Dragon aur Dulhan (The Dragon and the Bride)
Rohan travels to Beijing for a "Hindi-China Film Friendship Festival" as part of a stunt team showcasing a silly action film called Dosti Ka Toofan . At the festival, he wears a costume resembling a forgotten warrior, "Veer Singh the Dragon," who (in a fictional crossover legend) once saved a Chinese village. hindi china movie
The climax happens during the actual film shoot at the Great Wall. Li Wei and his men attack mid-scene, thinking the fight is fake. Rohan — now half-trained, half-improvised — uses a mix of bhangra kicks, mirror reflections from a broken phone screen (a nod to Dhoom style), and one perfectly executed Shaolin palm strike taught by Mei to defeat the goons. Mei retrieves the pendant, but not before Rohan saves her from a collapsing scaffold using a "hero rope swing" he learned from Bollywood rigging. Dragon aur Dulhan (The Dragon and the Bride)
By pure accident, Li Wei’s men mistake Rohan for the real guardian of the pendant. After a chase through a night market (where Rohan accidentally flips a noodle cart using a bad kick), Mei Lin saves him.

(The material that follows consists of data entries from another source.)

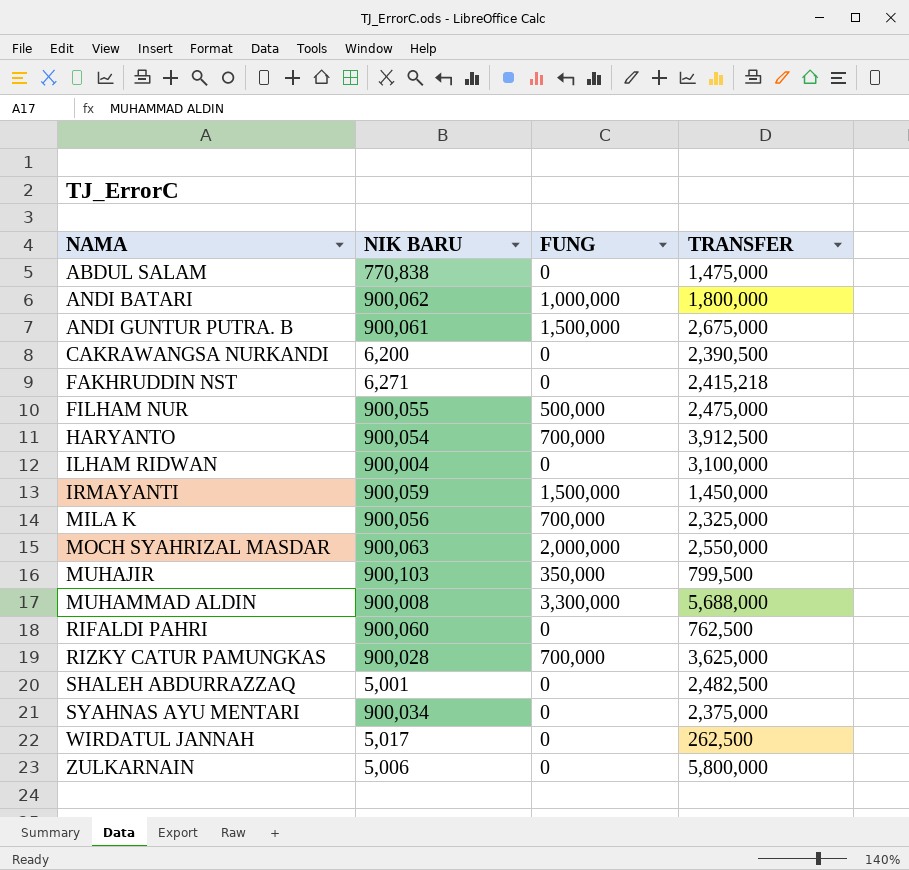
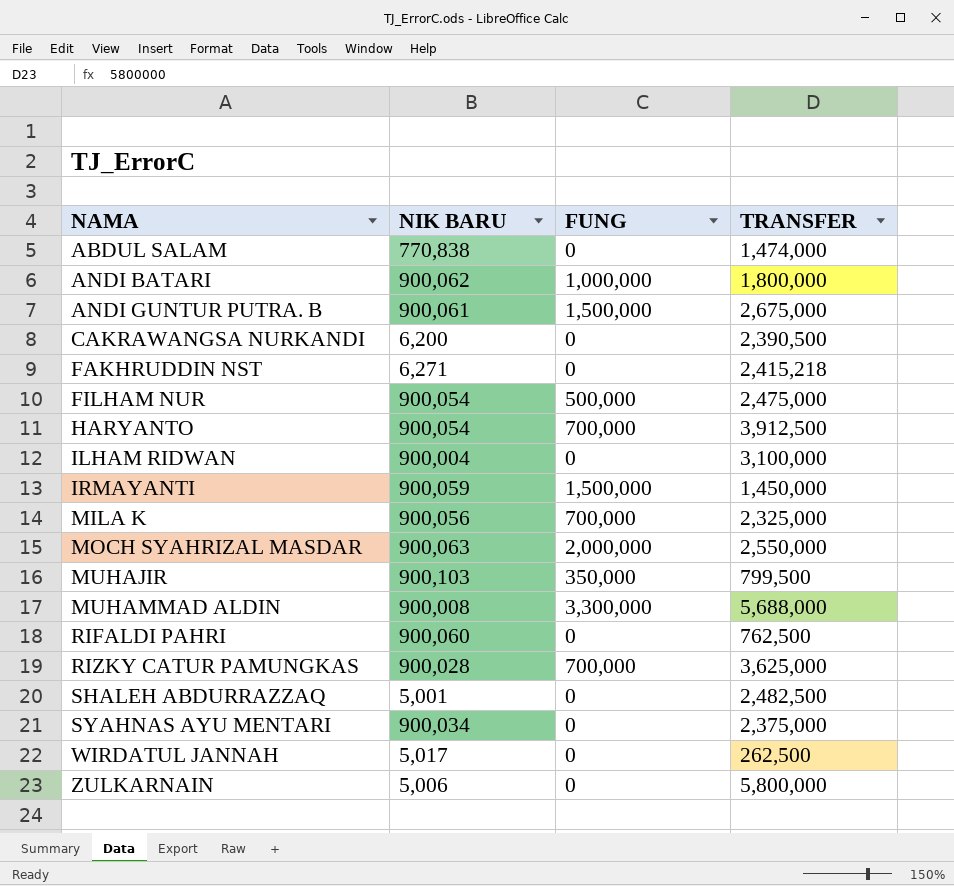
ABDUL SALAM | TRANSFER: 1,475,000 -> 1,474,000
FILHAM NUR | NIK BARU: 900,055 -> 900,054

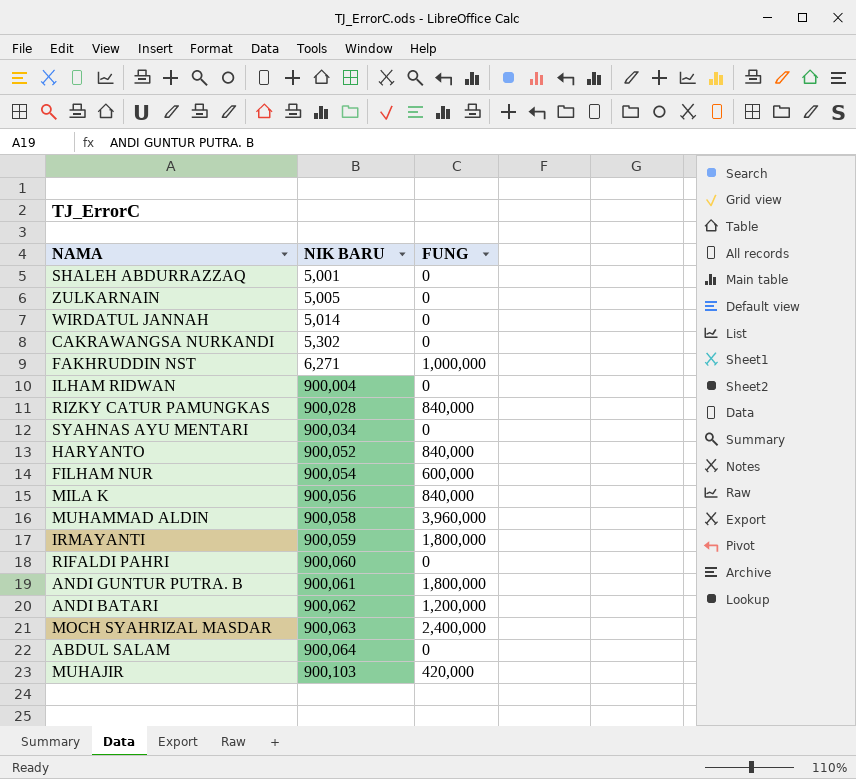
row order: NAMA ascending -> NIK BARU ascending
column TRANSFER | position: 4 -> none
ZULKARNAIN | NIK BARU: 5,006 -> 5,005
WIRDATUL JANNAH | NIK BARU: 5,017 -> 5,014
CAKRAWANGSA NURKANDI | NIK BARU: 6,200 -> 5,302
FAKHRUDDIN NST | FUNG: 0 -> 1,000,000
RIZKY CATUR PAMUNGKAS | FUNG: 700,000 -> 840,000
HARYANTO | NIK BARU: 900,054 -> 900,052
HARYANTO | FUNG: 700,000 -> 840,000
FILHAM NUR | FUNG: 500,000 -> 600,000
MILA K | FUNG: 700,000 -> 840,000
MUHAMMAD ALDIN | NIK BARU: 900,008 -> 900,058
MUHAMMAD ALDIN | FUNG: 3,300,000 -> 3,960,000
IRMAYANTI | FUNG: 1,500,000 -> 1,800,000
ANDI GUNTUR PUTRA. B | FUNG: 1,500,000 -> 1,800,000
ANDI BATARI | FUNG: 1,000,000 -> 1,200,000
MOCH SYAHRIZAL MASDAR | FUNG: 2,000,000 -> 2,400,000
ABDUL SALAM | NIK BARU: 770,838 -> 900,064
MUHAJIR | FUNG: 350,000 -> 420,000

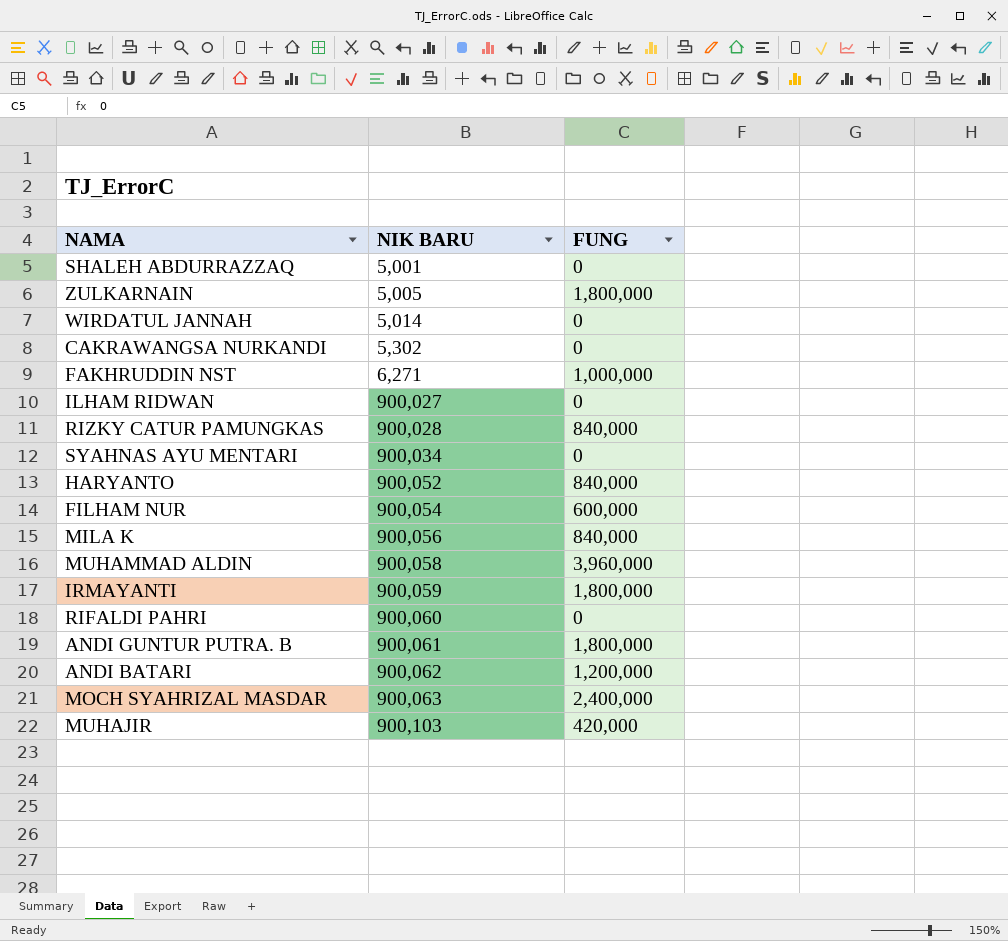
row ABDUL SALAM: 900,064 | 0 -> none
ZULKARNAIN | FUNG: 0 -> 1,800,000
ILHAM RIDWAN | NIK BARU: 900,004 -> 900,027

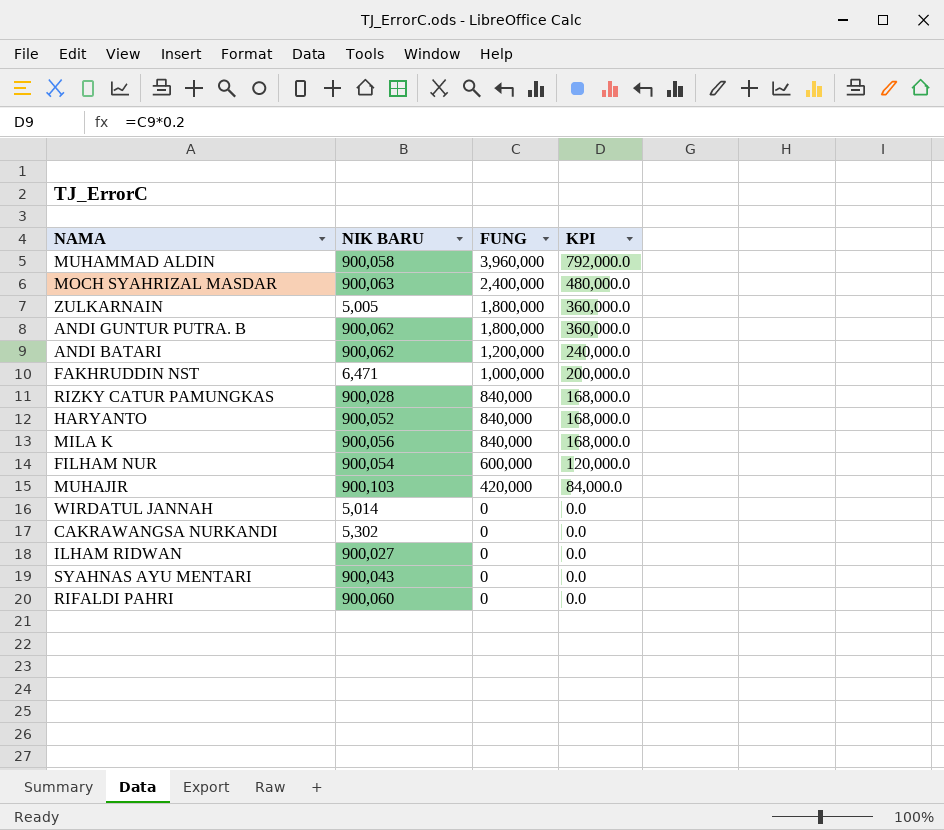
row order: NIK BARU ascending -> FUNG descending
column KPI | formula: none -> [FUNG] * 0.2
row SHALEH ABDURRAZZAQ: 5,001 | 0 -> none
row IRMAYANTI: 900,059 | 1,800,000 -> none
ANDI GUNTUR PUTRA. B | NIK BARU: 900,061 -> 900,062
FAKHRUDDIN NST | NIK BARU: 6,271 -> 6,471
SYAHNAS AYU MENTARI | NIK BARU: 900,034 -> 900,043

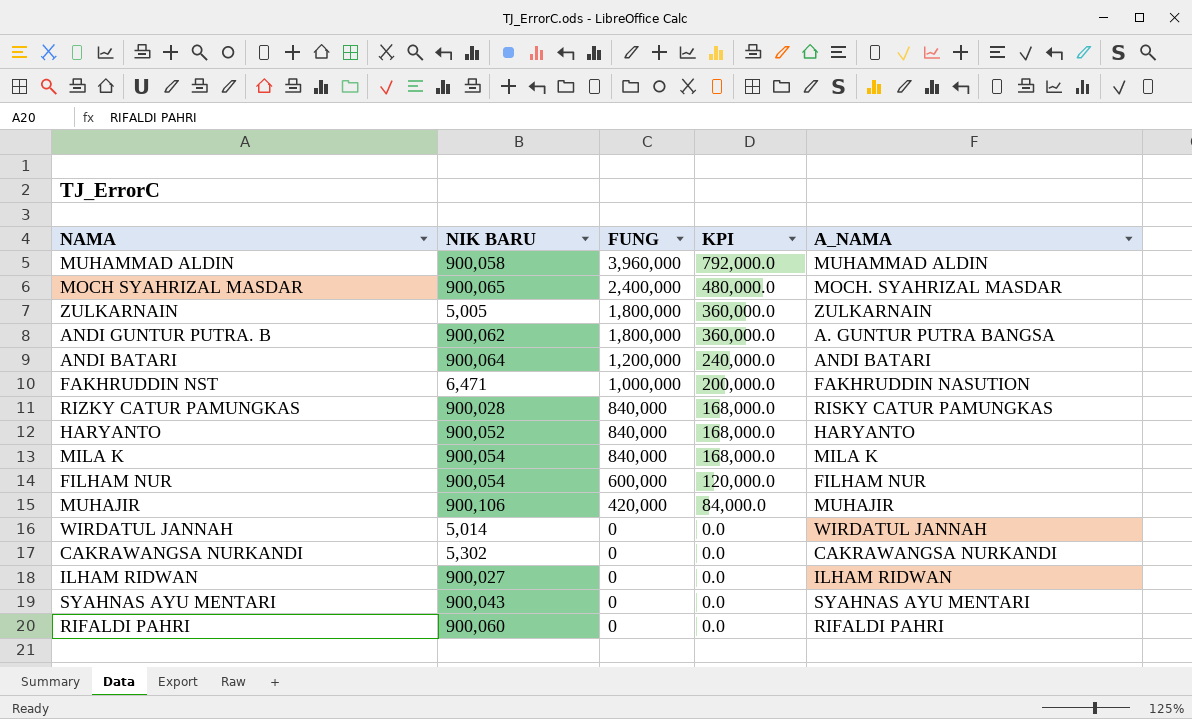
column A_NAMA | position: none -> 5
MOCH SYAHRIZAL MASDAR | NIK BARU: 900,063 -> 900,065
ANDI BATARI | NIK BARU: 900,062 -> 900,064
MILA K | NIK BARU: 900,056 -> 900,054
MUHAJIR | NIK BARU: 900,103 -> 900,106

She is furious — but realizes Rohan’s striking resemblance to the warrior in the old murals could be useful. Li Wei and his men attack mid-scene, thinking
When a broke, small-town Bollywood stuntman is mistaken for a legendary Chinese warrior during a film festival in Beijing, he must team up with a no-nonsense kung fu master to stop a real-life artifact heist — all while shooting a fake action scene that becomes dangerously real.
Reluctantly, Mei trains Rohan in basic kung fu, but Rohan keeps adding Bollywood-style dance moves and slow-motion expressions. “Why stare intensely when you can sing about it first?” he asks. Mei deadpans: “Because the villain doesn’t wait for the chorus.”